The truth is that rideshare companies are convenient, but the drivers are not always the most reliable. Please continue reading to learn about three ways rideshare companies and their drivers put you at risk.

1. Using their phone while driving

New Jersey has strict texting while driving laws, but many rideshare drivers completely disregard these restrictions. Although they should put the safety of their passengers first, unfortunately, they have an incentive to line up another customer while you are still in the car. This means looking at their phone and planning their next route, which puts you in danger.

2. Speeding to maximize profit

Again, these drivers want to make money. To complete as many trips as possible, drivers will likely ignore the speed limit. You might appreciate getting to your destination faster, but that does not matter if your driver causes a major accident.

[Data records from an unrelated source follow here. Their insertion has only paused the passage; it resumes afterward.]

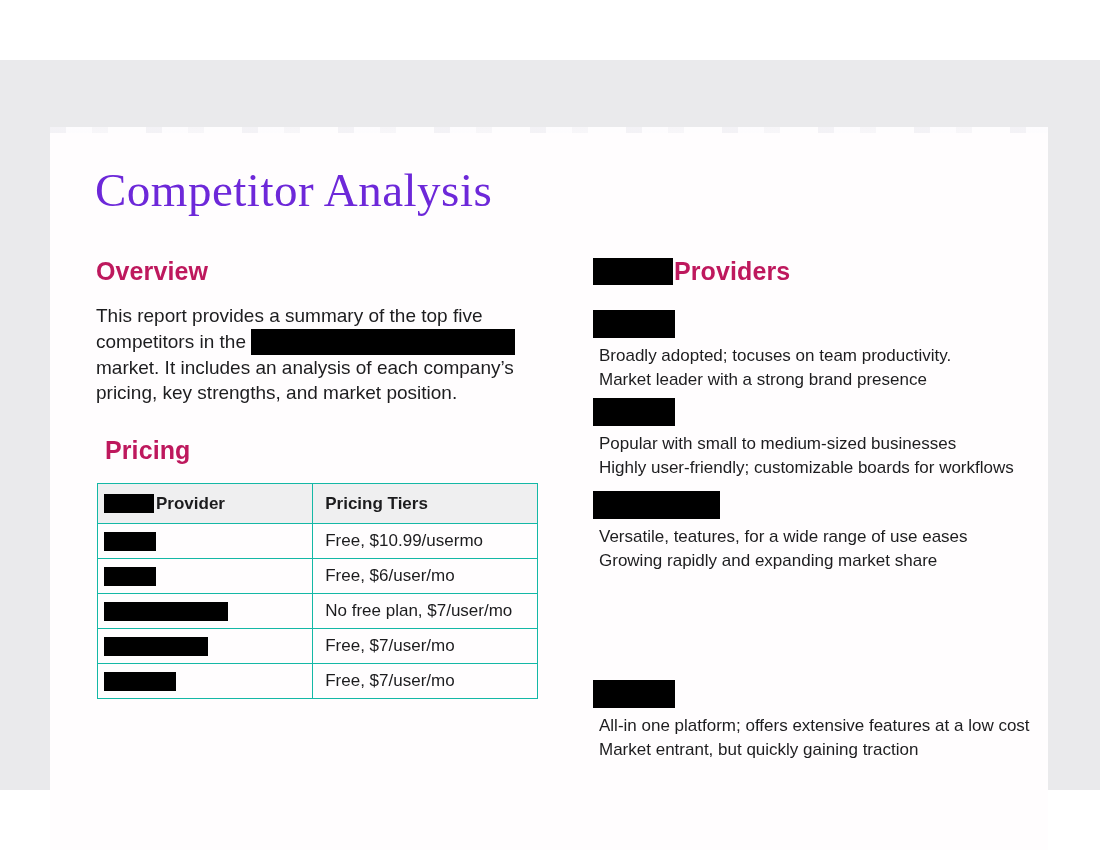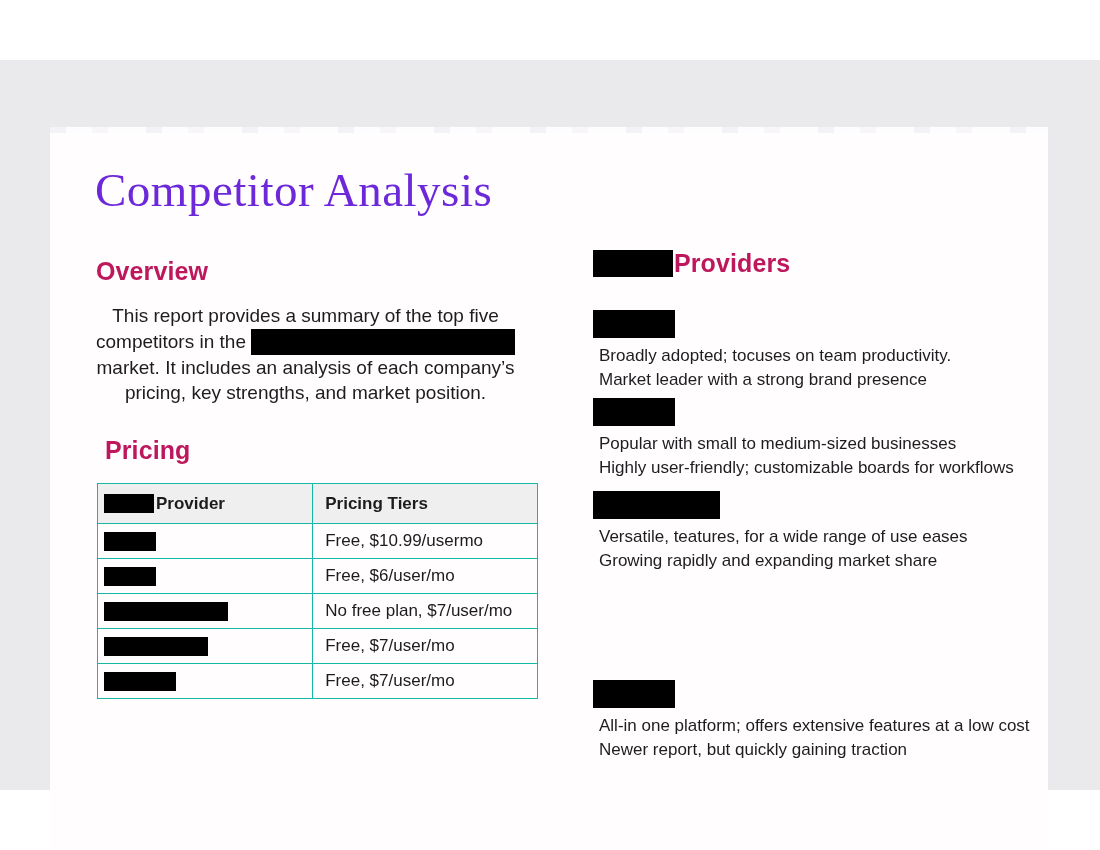"Providers" .providers-heading { top: 122px -> 130px }
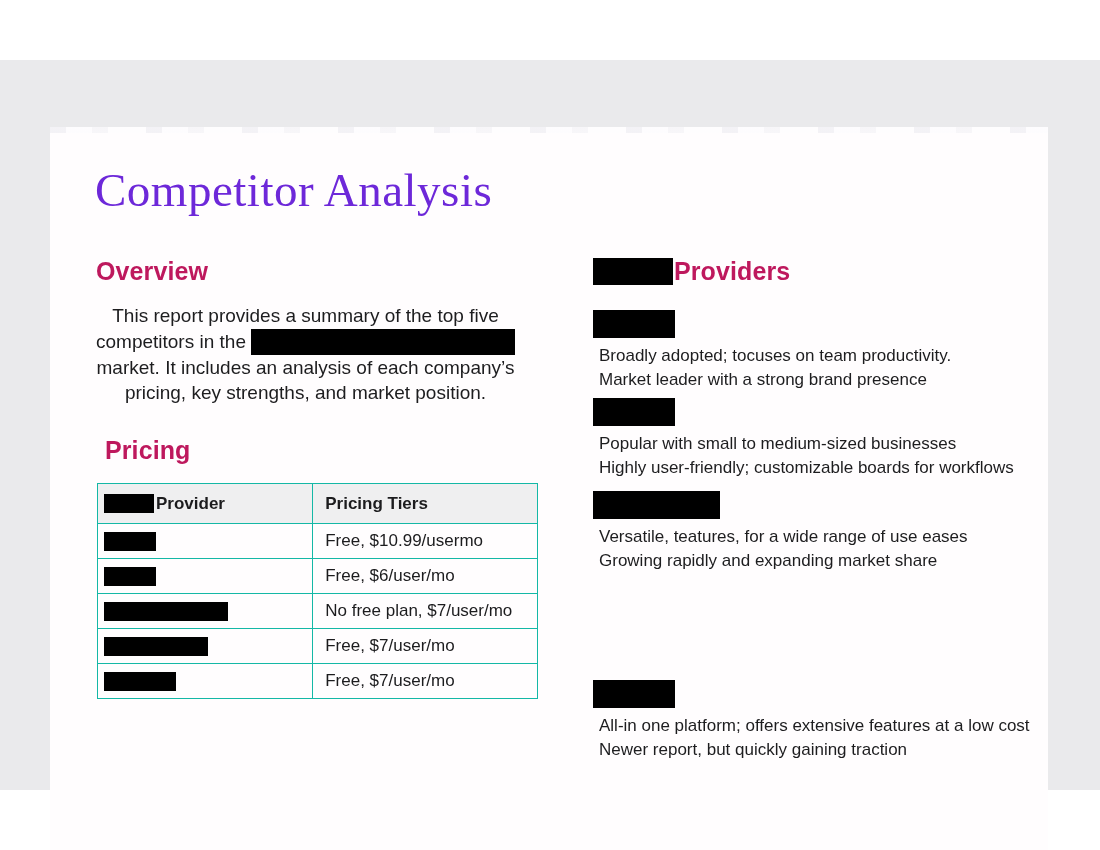"This report provides a summary" .overview-para { text-align: center -> none }
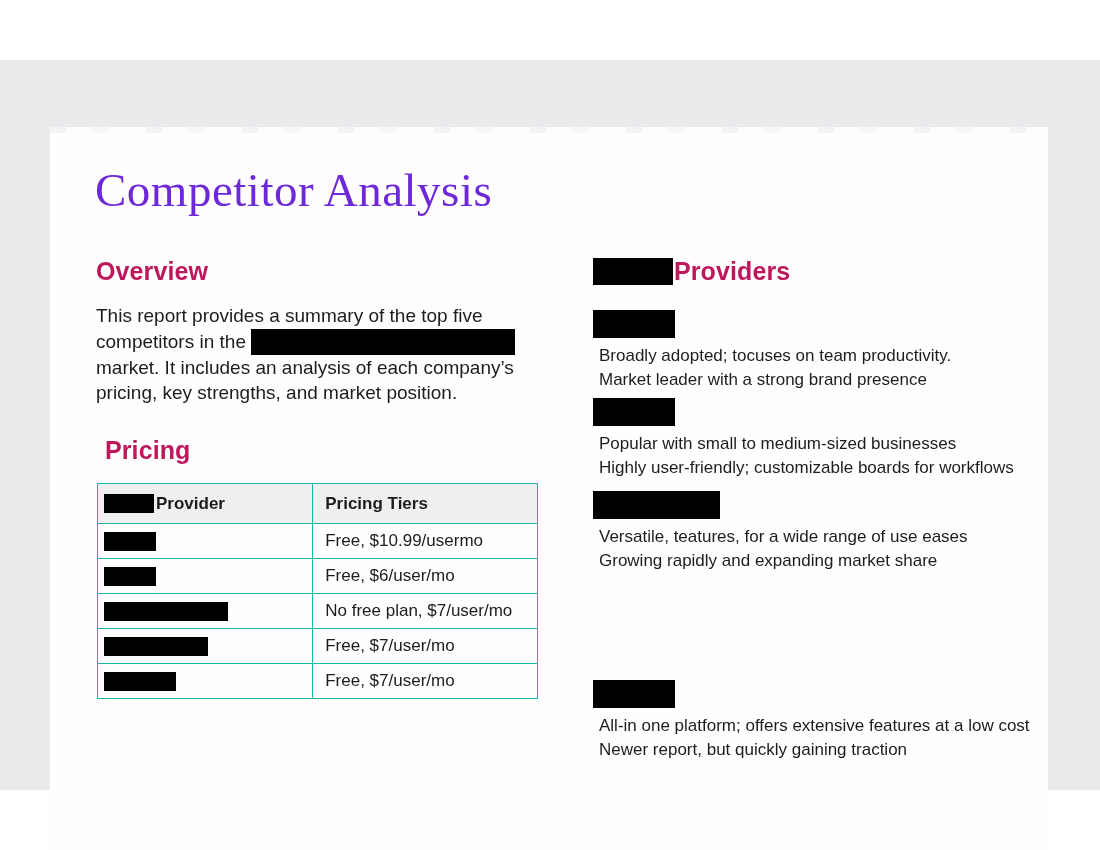"Newer report, but quickly gaining" div.entry-line { text: Newer report -> Market entrant }
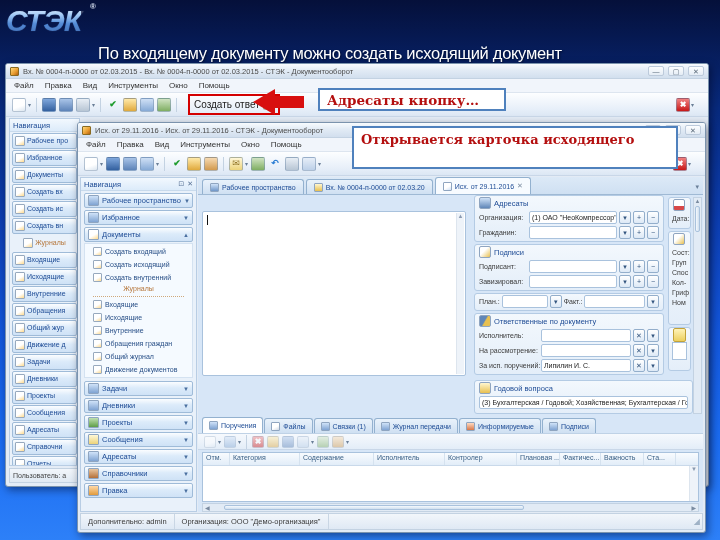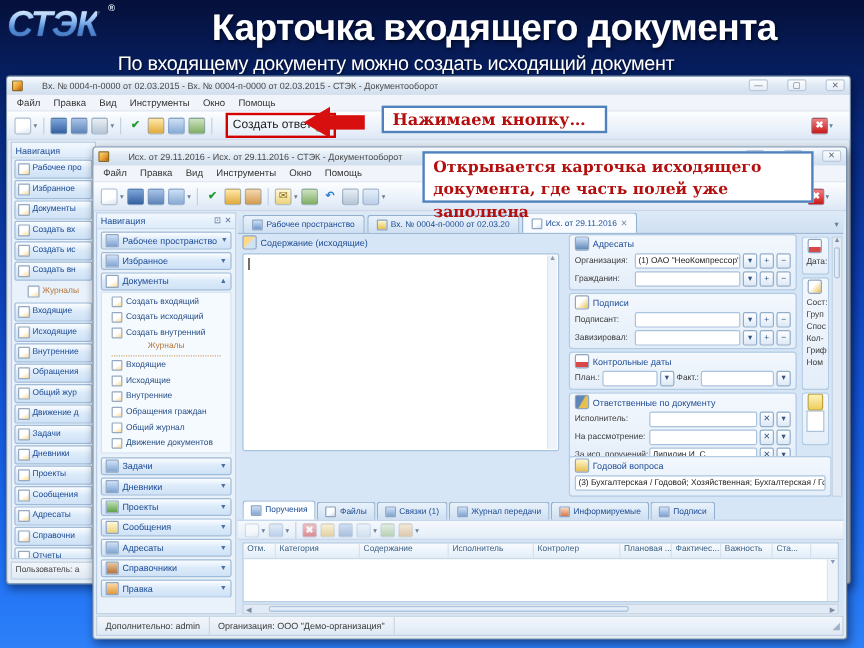"Карточка входящего документа" div.slide-title { html: <div>Карточка входящего документа</div> -> none }
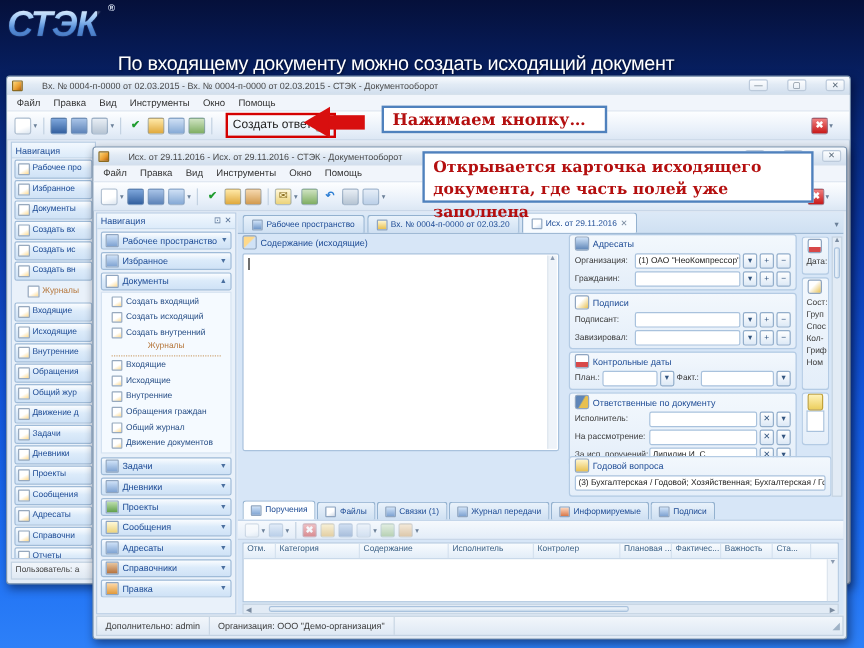"Вх. № 0004-п-0000 от 02.03.2015" .tbar { gap: 16px -> 4px }
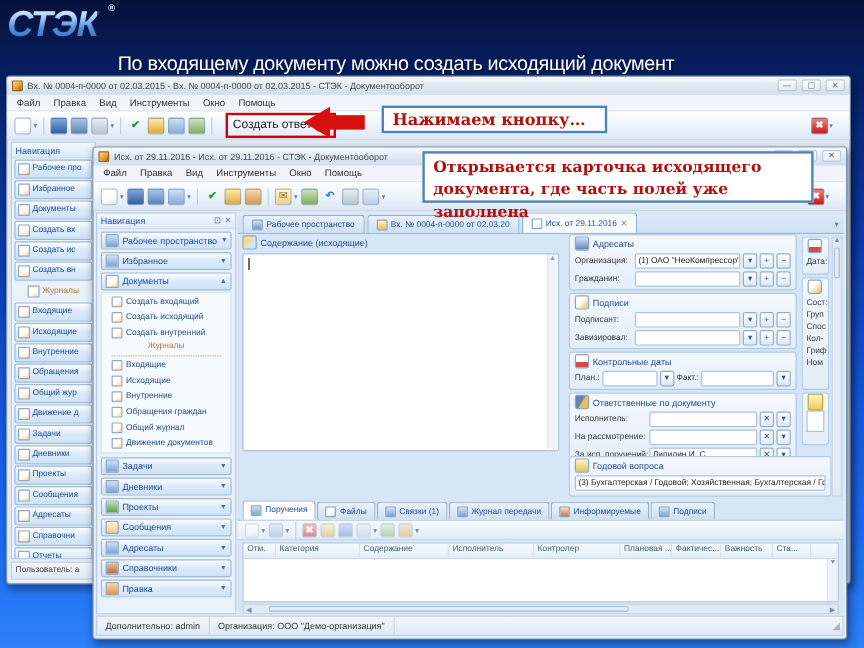"Нажимаем кнопку…" div.callout { text: Нажимаем -> Адресаты }
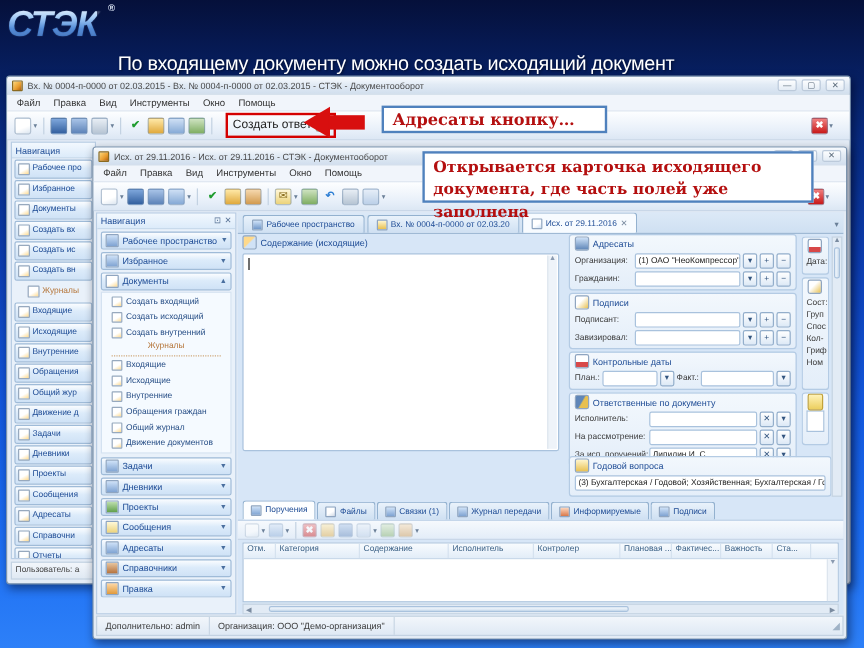"документа, где часть полей уже" div { html: <div>документа, где часть полей уже заполнена</div> -> none }
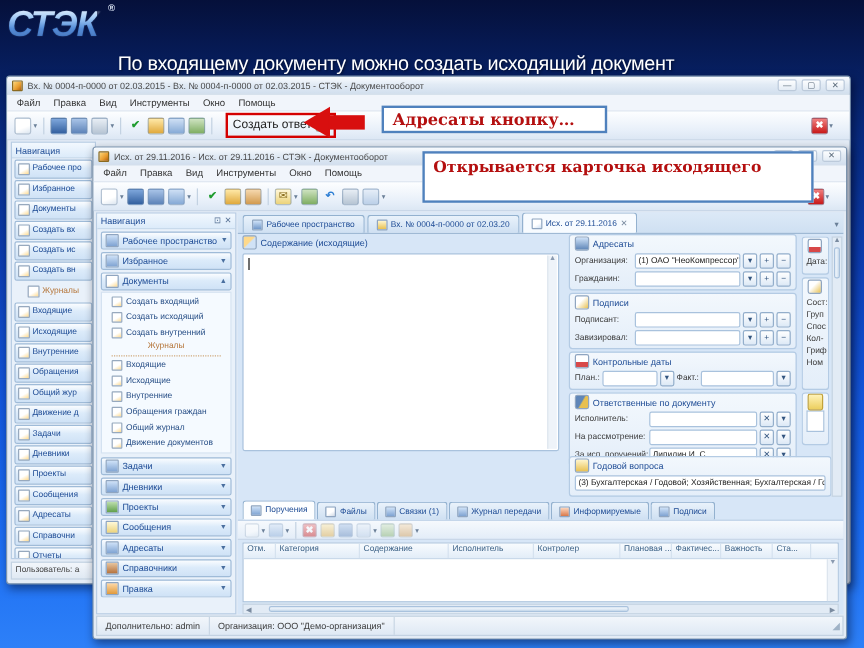"Содержание (исходящие)" div.ghead2 { html: <div> <span></span> <span>Содержание (исходящие)</span> </div> -> none }
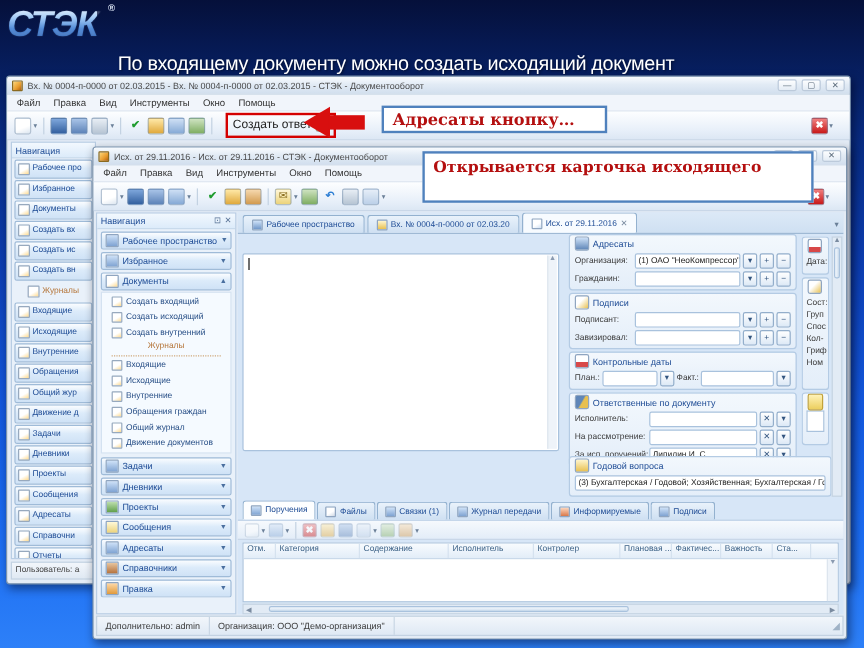"Контрольные даты" div.ghead2 { html: <div> <span></span> <span>Контрольные даты</span> </div> -> none }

3. Incentivized fatigued driving

Rideshare companies use specific strategies, such as income targeting, to encourage drivers to drive longer hours. The app will notify them if they come close to earning a certain lifetime amount. This leads to many fatigued drivers pushing to achieve that new income goal and endangering your safety.

Many people benefit from the accessibility of rideshare services. However, be wary of fatigued, reckless and inattentive drivers. Do not sacrifice your safety for convenience.